Officials say Edmonston receives about 40 inches of rainfall each year. Those storms trigger suburban runoff and gallons of unfiltered water flow from the street to sewer, polluting the Anacostia River and the Chesapeake Bay.
But all of that is about to change and residents from the small, working-class community say they hope other communities will follow.
Every day at 6 a.m., Claire Pooley drives down Decatur Street en route to her job mucking out stalls. She says she doesn't mind waste on her boots; she just doesn't want it pooling on the pavement.
"It's kind of neat to be a resident on one of the first green streets," she said.
Once the project is complete, officials estimate 90 percent of rain water runoff will be absorbed and filtered through a system of permeable pavement, trees and bioretention cells.
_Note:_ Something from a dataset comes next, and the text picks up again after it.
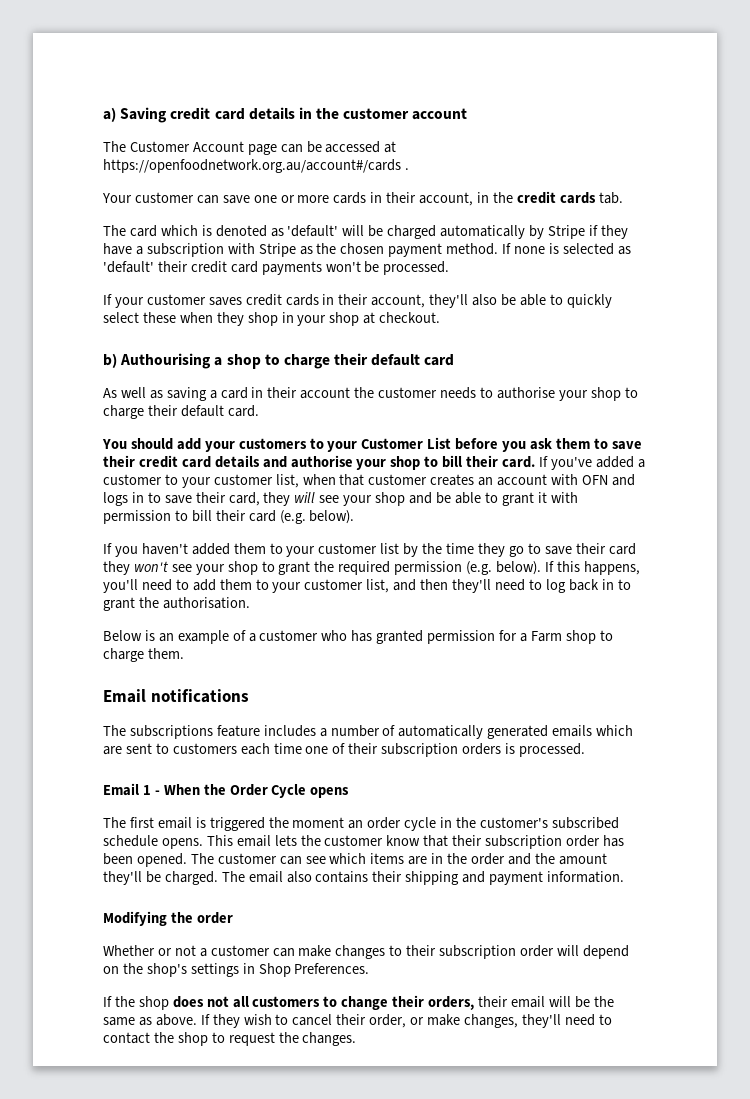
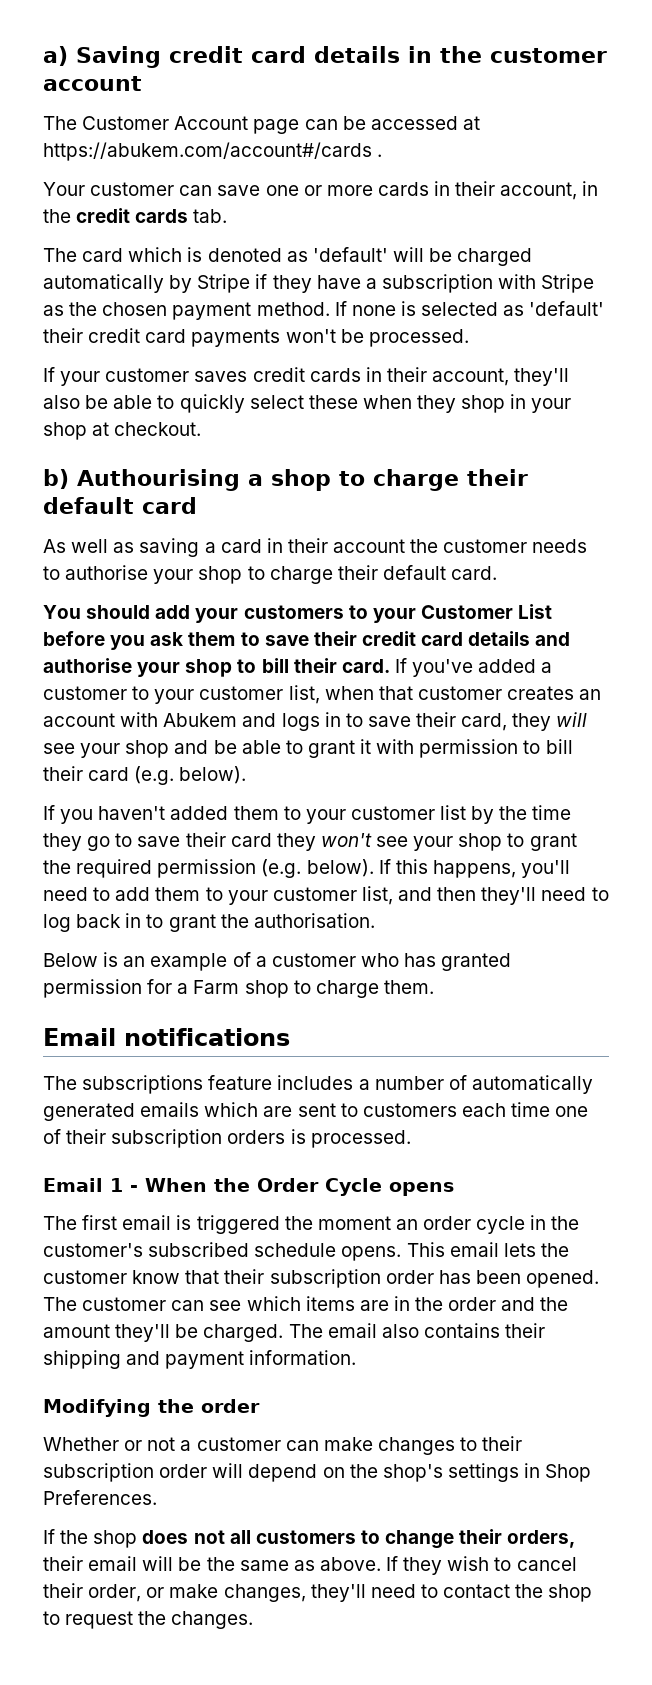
[103,159,401,173] https://openfoodnetwork.org.au/account#/cards -> [43,142,372,161] https://abukem.com/account#/cards
[581,475,608,485] OFN -> [163,713,238,727] Abukem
"A bioretention cell is essentially the same as a rain garden," said Jana Davis, chief scientist for the Chesapeake Bay Trust. "The idea it's going to trap water, filter it through the ground, so that it doesn't go straight into a storm drain. As a result, the water that ultimately makes its way into the Anacostia River is going to be cleaner."
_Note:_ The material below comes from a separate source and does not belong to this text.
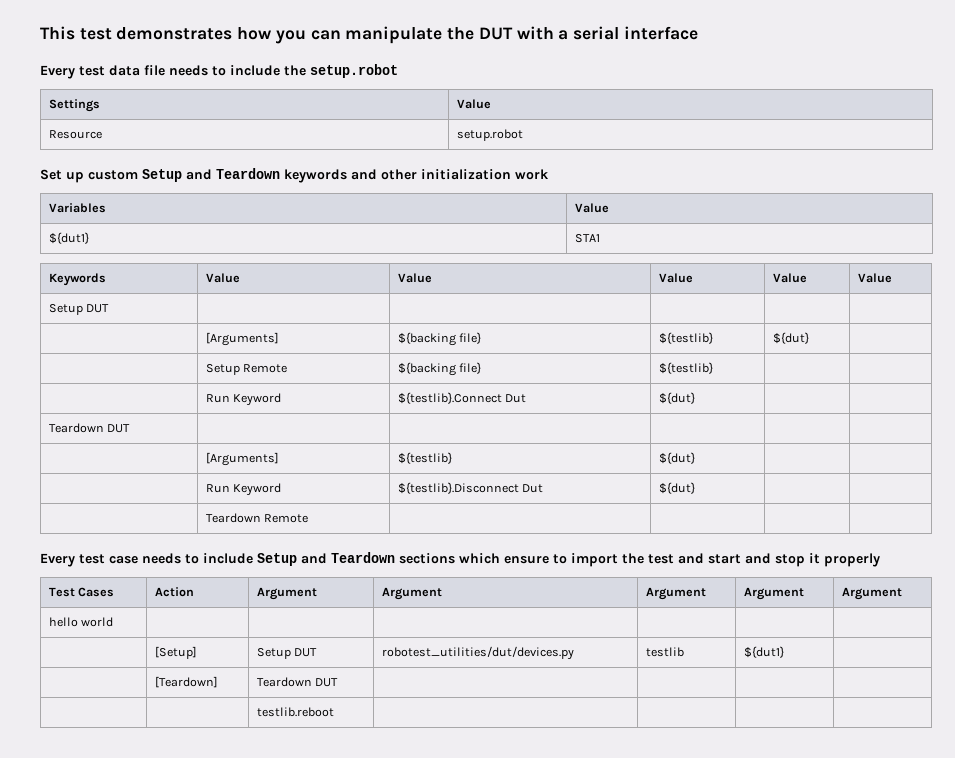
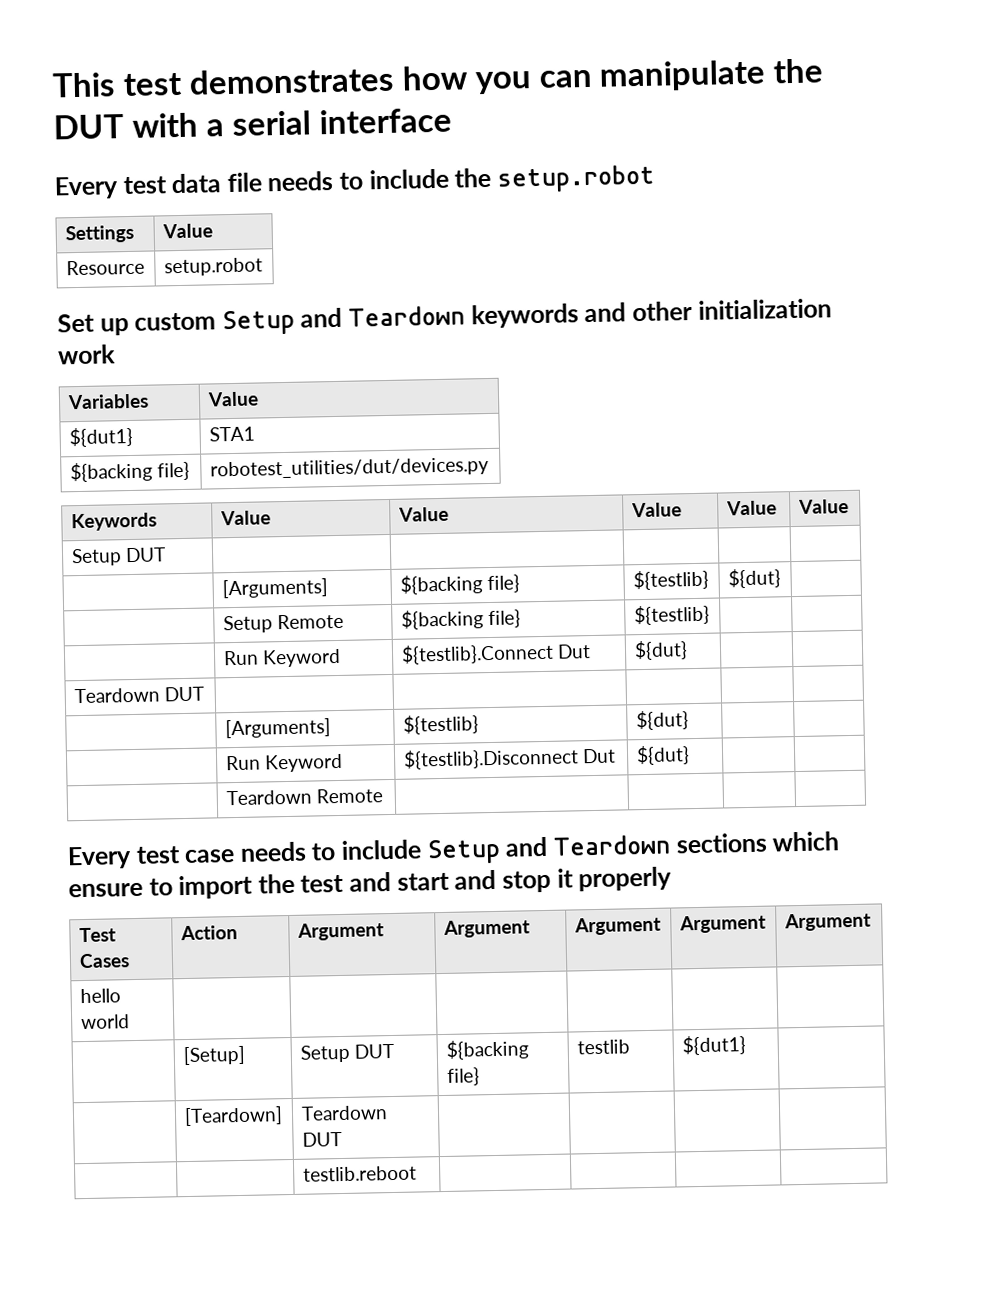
(600, 238) none -> [69,461,190,483] [209,457,489,480] // ${backing file} | robotest_utilities/dut/devices.py
[381,646,574,660] robotest_utilities/dut/devices.py -> [445,1039,529,1060] [446,1067,480,1086] ${backing file}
The project will impact the future but it was largely motivated by the past. Until recently, Edmonston suffered major floods -- not from the river -- but from water swamping the streets.
"We flooded from the indifference of builders, planners and decision makers who did not take environmental responsibility seriously," said Edmonston Mayor Adam Ortiz.
That's something the Environmental Protection Agency's new administrator Lisa Jackson understands well. "I'm from New Orleans, so I know what flooding means to a community. I know the devastation; I know the despair; I know how hard it can be to search for a solution. How extraordinary [it is] to search for a solution that's about the future," she said.
And Congresswoman Donna Edwards, D-Md., says the rest of Maryland can follow in Edmonston's path. "An initiative like this really demonstrates a way forward and so it's a really exciting opportunity for Edmonston -- but it's a leadership opportunity for Maryland," she said.
Residents say they never thought the residential street would turn their town into a trailblazer. "It will take some time to get used to," said Pooley. "I think it's kind of cool."
Officials expect construction of "the greenest street on the East Coast" to be completed sometime in the summer.